In the center and right subplots above, we expect all lines to look like step functions because non-integer value are not realistic for the minimum and maximum values. However, you can see that the lines are not always vertical or horizontal, and in particular the step function in the subplot on the right looks slanted. Why is this?

Solution

Because matplotlib interpolates (draws a straight line) between the points. One way to do avoid this is to use the Matplotlib drawstyle option:

import numpy
import matplotlib.pyplot

data = numpy.loadtxt(fname='inflammation-01.csv', delimiter=',')

fig = matplotlib.pyplot.figure(figsize=(10.0, 3.0))

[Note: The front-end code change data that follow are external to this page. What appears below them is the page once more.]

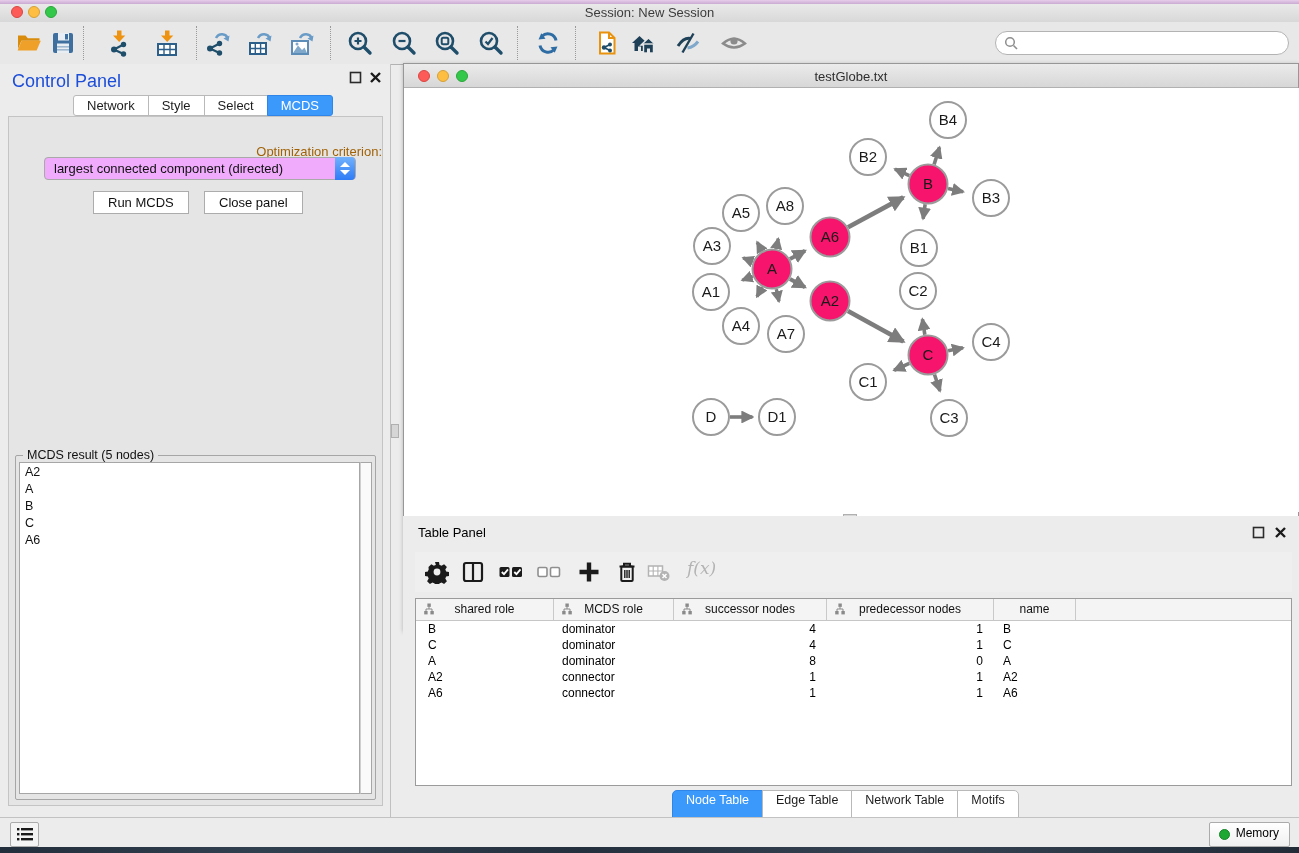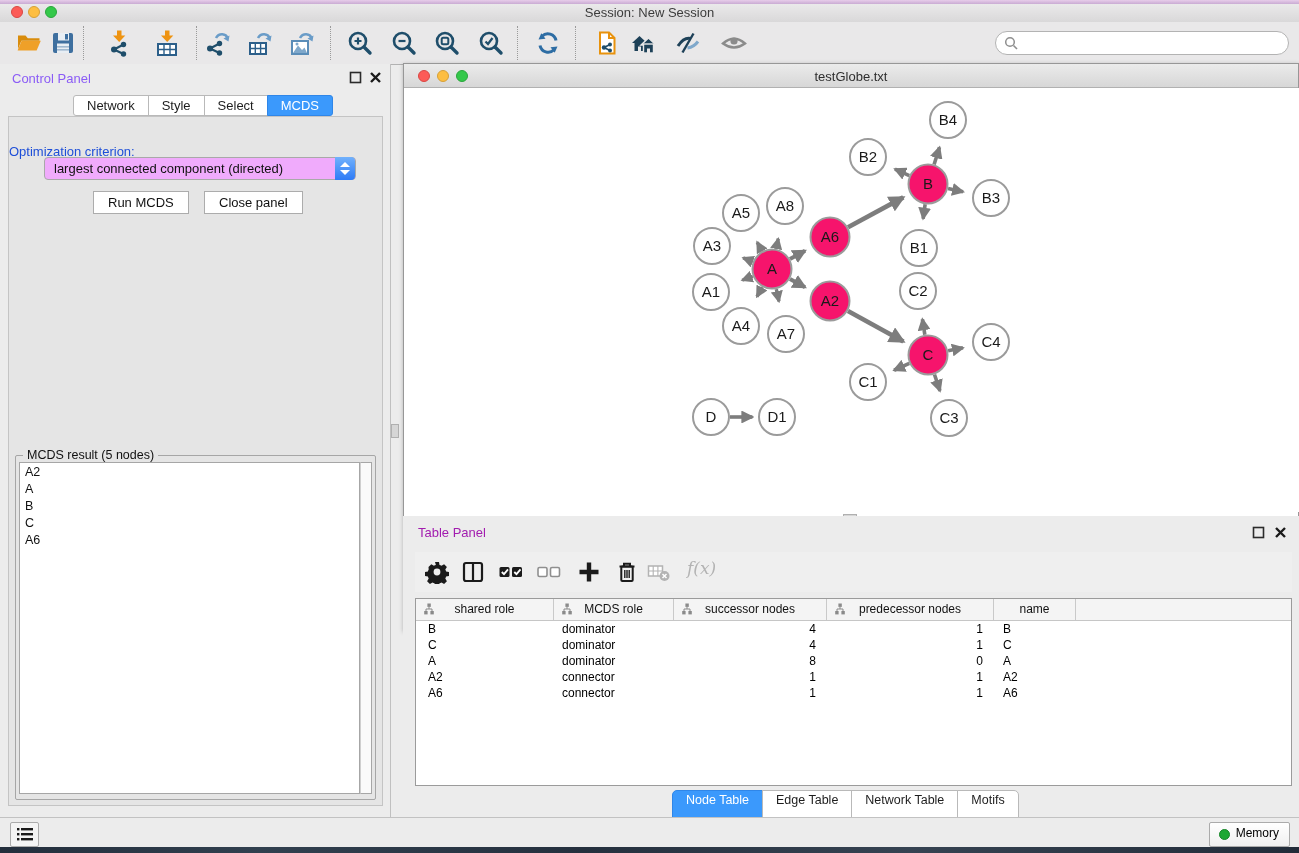"Control Panel" .cp-title { color: #8b5cf6 -> #1d4ed8; font-size: 13px -> 18px }
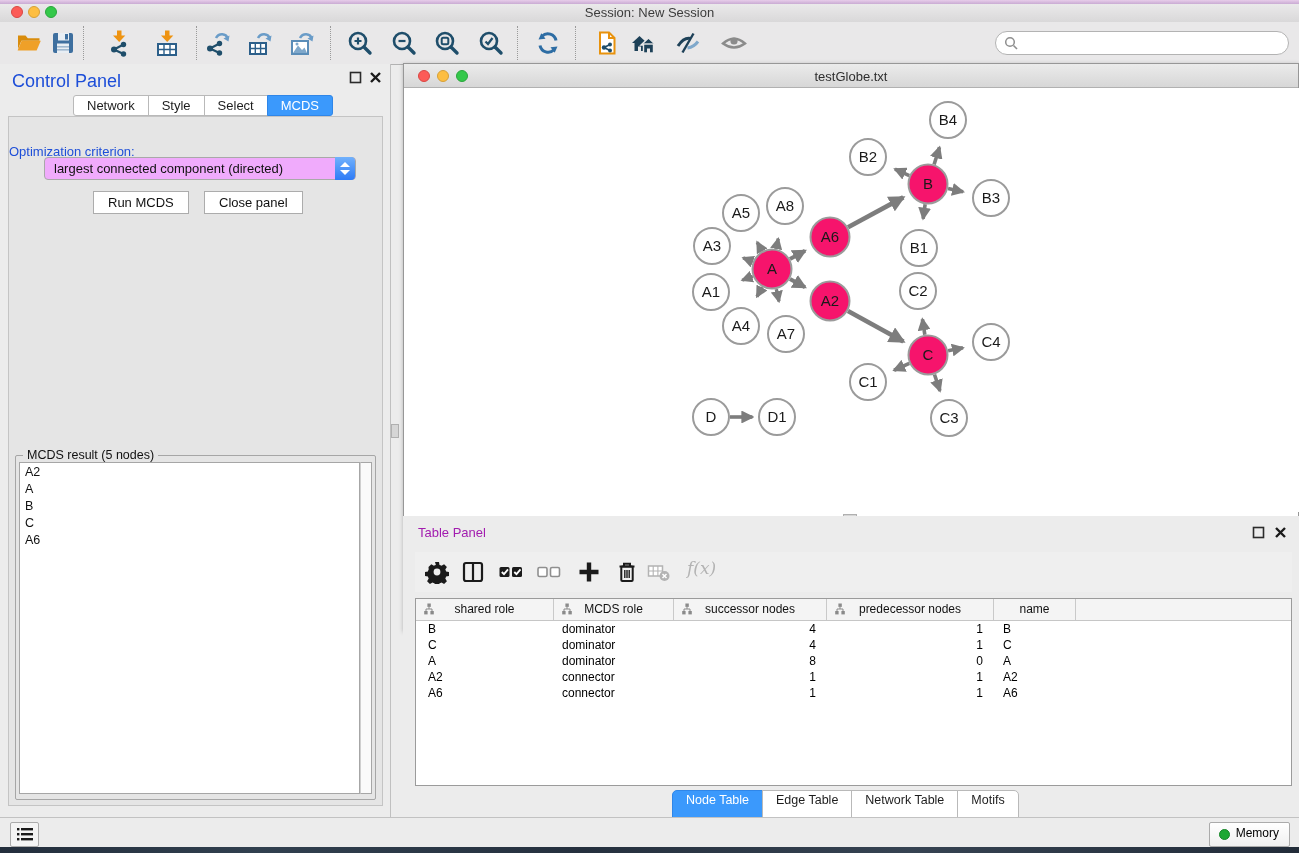"Optimization criterion:" .opt-label { color: #1d4ed8 -> #a16207; text-align: left -> right }
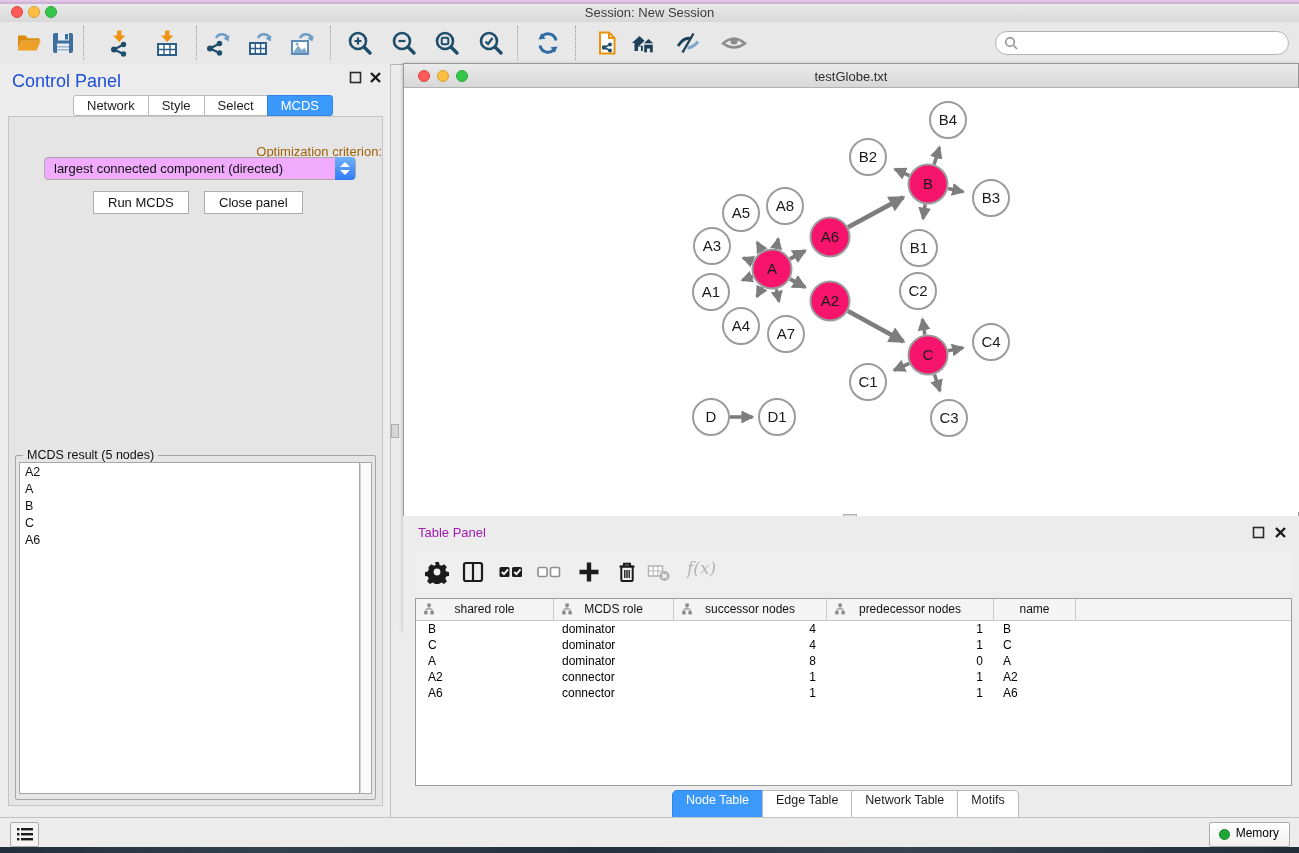"Table Panel" .tp-title { color: #a21caf -> #000000 }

axes1 = fig.add_subplot(1, 3, 1)
axes2 = fig.add_subplot(1, 3, 2)
axes3 = fig.add_subplot(1, 3, 3)

axes1.set_ylabel('average')
axes1.plot(numpy.mean(data, axis=0), drawstyle='steps-mid')

axes2.set_ylabel('max')
axes2.plot(numpy.max(data, axis=0), drawstyle='steps-mid')

axes3.set_ylabel('min')
axes3.plot(numpy.min(data, axis=0), drawstyle='steps-mid')

fig.tight_layout()

matplotlib.pyplot.show()

Three line graphs, with step lines connecting the points, showing the daily average, maximum
 and minimum inflammation over a 40-day period.

MAYBE EXERCISE: Make Your Own Plot

Create a plot showing the standard deviation (numpy.std) of the inflammation data for each day across all patients.

Solution

std_plot = matplotlib.pyplot.plot(numpy.std(data, axis=0))
matplotlib.pyplot.show()

Key Points

  • Use the pyplot module from the matplotlib library for creating simple visualizations.